In the entries below, count the lines that contain the word "optional" and give only that number.

Recorded data START

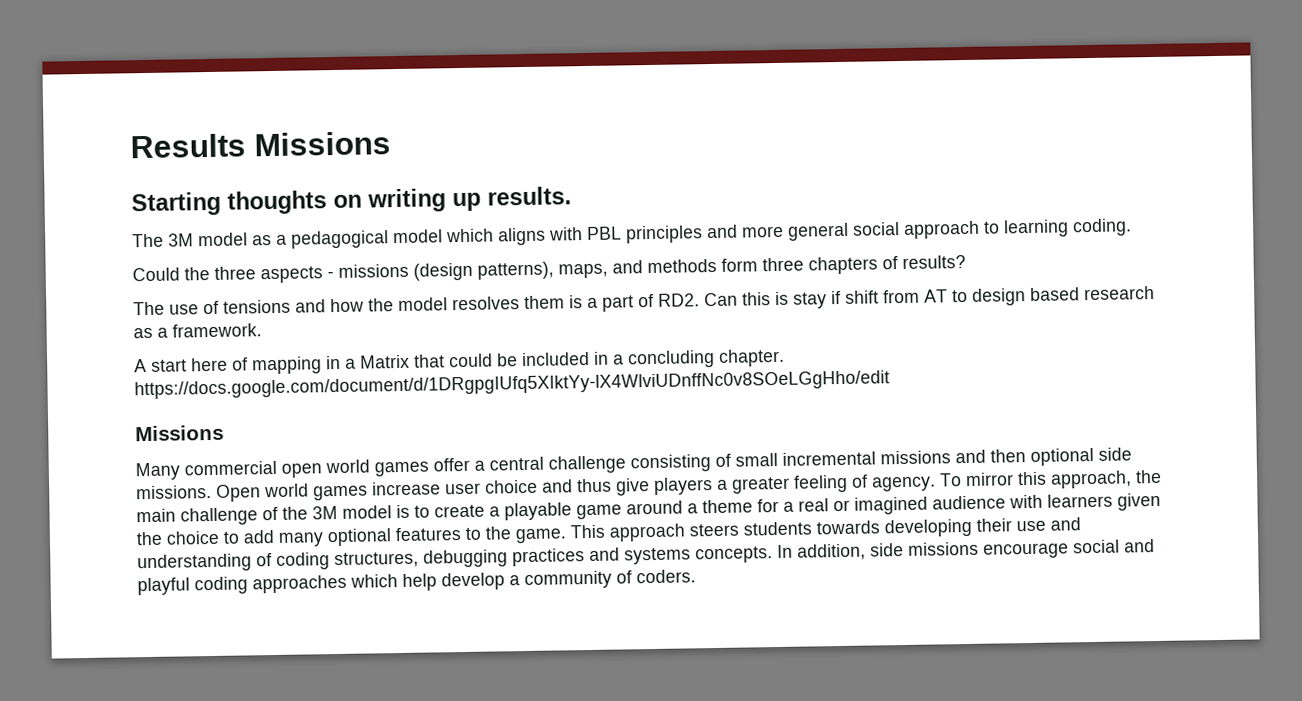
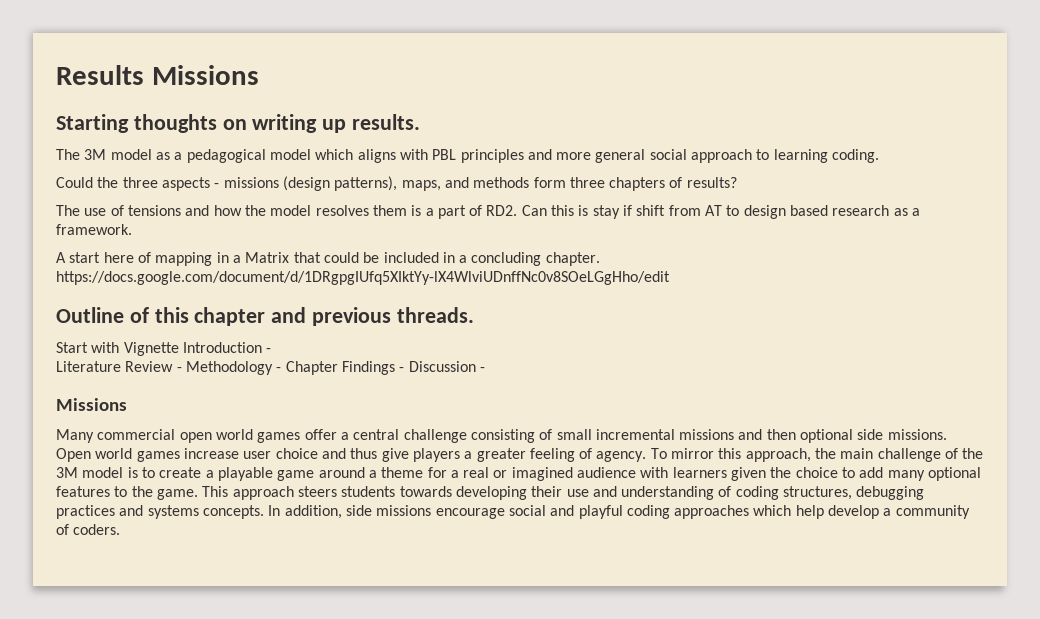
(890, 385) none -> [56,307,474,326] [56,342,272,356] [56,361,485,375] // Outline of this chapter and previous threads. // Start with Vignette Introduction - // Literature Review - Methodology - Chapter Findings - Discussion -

Recorded data END
Recorded data START

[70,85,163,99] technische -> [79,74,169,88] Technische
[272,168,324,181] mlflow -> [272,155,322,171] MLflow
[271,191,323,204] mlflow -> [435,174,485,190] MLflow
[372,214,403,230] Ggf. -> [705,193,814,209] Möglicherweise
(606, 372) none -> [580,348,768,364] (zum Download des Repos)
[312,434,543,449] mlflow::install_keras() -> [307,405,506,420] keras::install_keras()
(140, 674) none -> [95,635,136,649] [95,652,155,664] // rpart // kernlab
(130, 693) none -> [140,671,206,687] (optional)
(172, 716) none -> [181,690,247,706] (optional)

Recorded data END
Recorded data START

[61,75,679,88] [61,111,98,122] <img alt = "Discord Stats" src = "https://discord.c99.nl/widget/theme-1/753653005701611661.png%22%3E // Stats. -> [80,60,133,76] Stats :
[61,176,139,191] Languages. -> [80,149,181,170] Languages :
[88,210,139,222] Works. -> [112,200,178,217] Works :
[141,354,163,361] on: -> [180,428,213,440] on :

Recorded data END

## Result of the exercise
2